*PROMPT*. Transcribe the listing exactly as written. Leave the images out.

*DATASET EXCERPTS*.
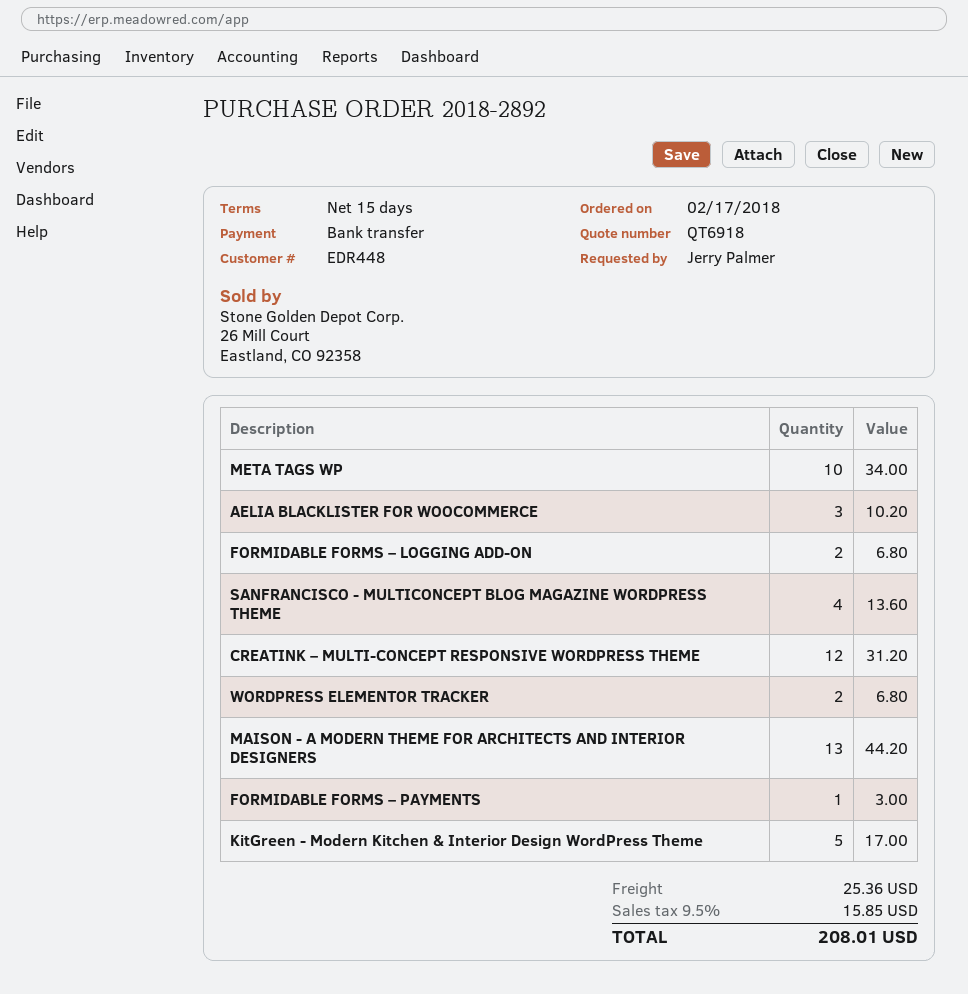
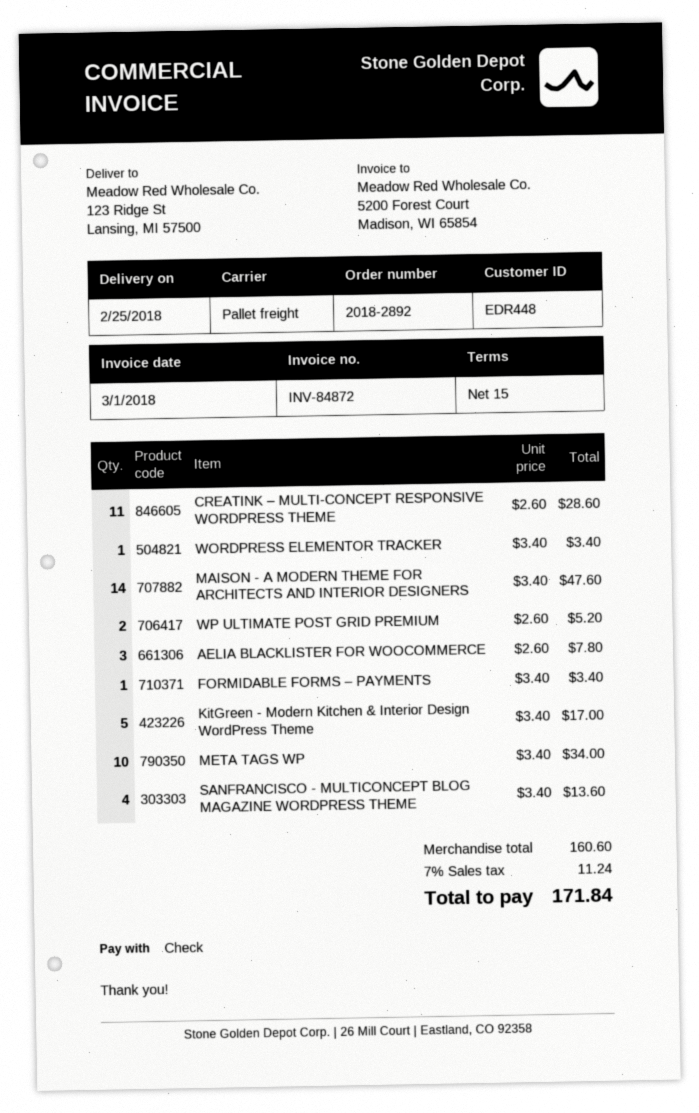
payment method: bank transfer -> cheque
AELIA BLACKLISTER FOR WOOCOMMERCE: 3 for 10.20 -> 3 for 7.80
FORMIDABLE FORMS – LOGGING ADD-ON: 2 for 6.80 -> none
CREATINK – MULTI-CONCEPT RESPONSIVE WORDPRESS THEME: 12 for 31.20 -> 11 for 28.60
WORDPRESS ELEMENTOR TRACKER: 2 for 6.80 -> 1 for 3.40
MAISON - A MODERN THEME FOR ARCHITECTS AND INTERIOR DESIGNERS: 13 for 44.20 -> 14 for 47.60
FORMIDABLE FORMS – PAYMENTS: 1 for 3.00 -> 1 for 3.40
WP ULTIMATE POST GRID PREMIUM: none -> 2 for 5.20
shipping: 25.36 -> none
tax: 9.5% = 15.85 -> 7% = 11.24
total: 208.01 -> 171.84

*ANSWER BOX*.
payment method: bank transfer -> cheque
AELIA BLACKLISTER FOR WOOCOMMERCE: 3 for 10.20 -> 3 for 7.80
FORMIDABLE FORMS – LOGGING ADD-ON: 2 for 6.80 -> none
CREATINK – MULTI-CONCEPT RESPONSIVE WORDPRESS THEME: 12 for 31.20 -> 11 for 28.60
WORDPRESS ELEMENTOR TRACKER: 2 for 6.80 -> 1 for 3.40
MAISON - A MODERN THEME FOR ARCHITECTS AND INTERIOR DESIGNERS: 13 for 44.20 -> 14 for 47.60
FORMIDABLE FORMS – PAYMENTS: 1 for 3.00 -> 1 for 3.40
WP ULTIMATE POST GRID PREMIUM: none -> 2 for 5.20
shipping: 25.36 -> none
tax: 9.5% = 15.85 -> 7% = 11.24
total: 208.01 -> 171.84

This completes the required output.